> [Records shown]
════
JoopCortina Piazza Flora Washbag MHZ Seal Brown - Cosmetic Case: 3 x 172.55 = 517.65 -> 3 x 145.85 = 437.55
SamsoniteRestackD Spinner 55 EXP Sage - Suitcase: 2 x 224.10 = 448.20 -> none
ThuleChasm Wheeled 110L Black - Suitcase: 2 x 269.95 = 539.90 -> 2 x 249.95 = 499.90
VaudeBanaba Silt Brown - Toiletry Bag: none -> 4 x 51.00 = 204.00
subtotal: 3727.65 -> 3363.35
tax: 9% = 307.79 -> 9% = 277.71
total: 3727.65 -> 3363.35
════
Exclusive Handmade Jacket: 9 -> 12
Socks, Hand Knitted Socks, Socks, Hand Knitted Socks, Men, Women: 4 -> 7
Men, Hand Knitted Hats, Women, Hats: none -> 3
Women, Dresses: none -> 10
════
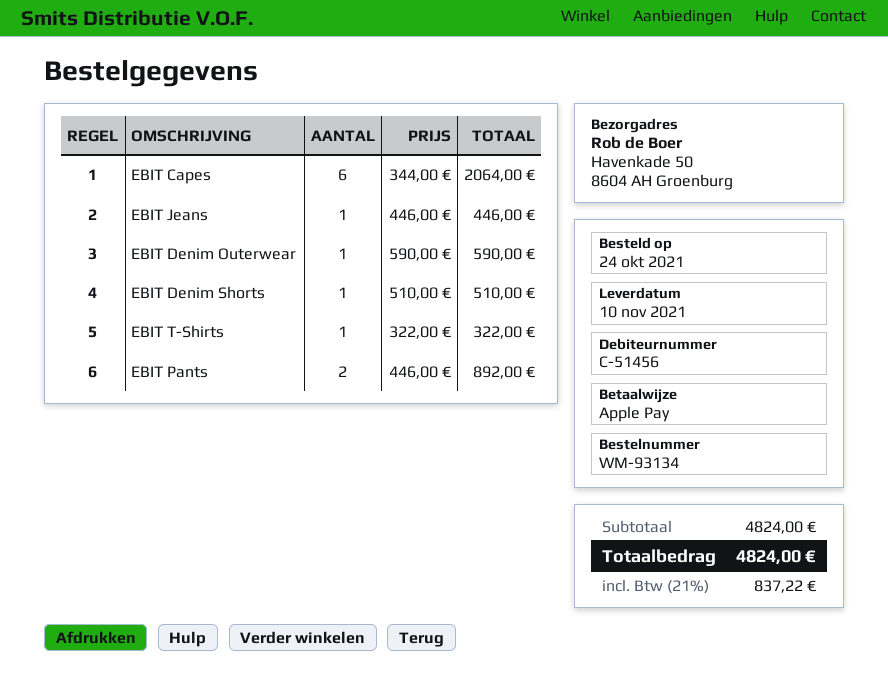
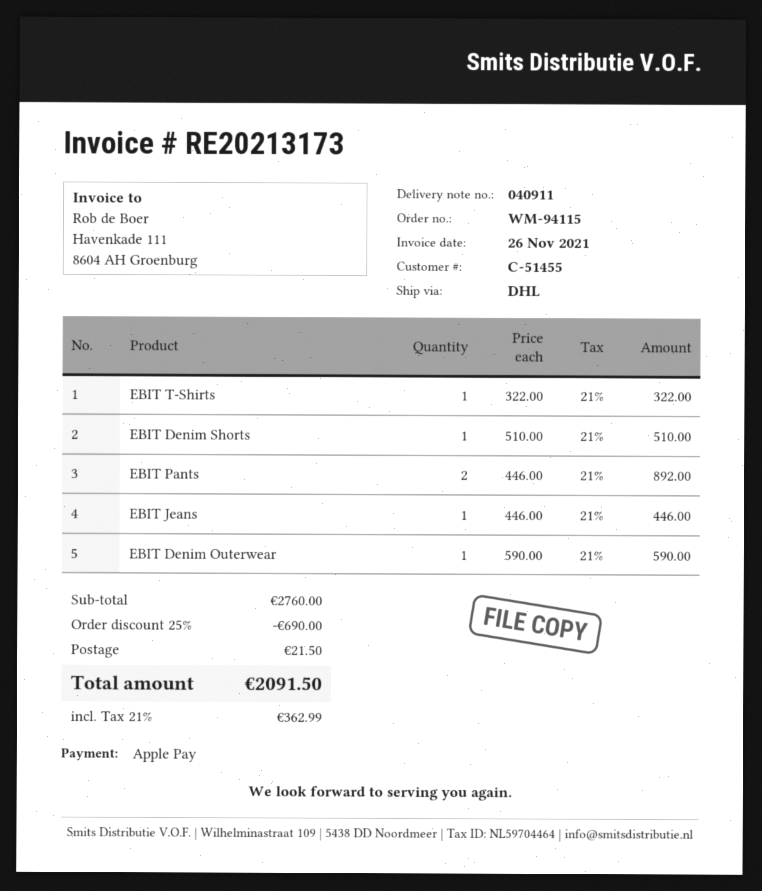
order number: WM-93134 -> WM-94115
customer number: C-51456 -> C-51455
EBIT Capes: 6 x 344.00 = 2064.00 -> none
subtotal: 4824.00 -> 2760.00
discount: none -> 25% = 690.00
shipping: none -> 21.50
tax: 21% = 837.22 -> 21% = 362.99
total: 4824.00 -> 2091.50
════
> [Your instructions] What belongs in the answer is each line of the listing that contains the word "Women".

> [Task result]
Socks, Hand Knitted Socks, Socks, Hand Knitted Socks, Men, Women: 4 -> 7
Men, Hand Knitted Hats, Women, Hats: none -> 3
Women, Dresses: none -> 10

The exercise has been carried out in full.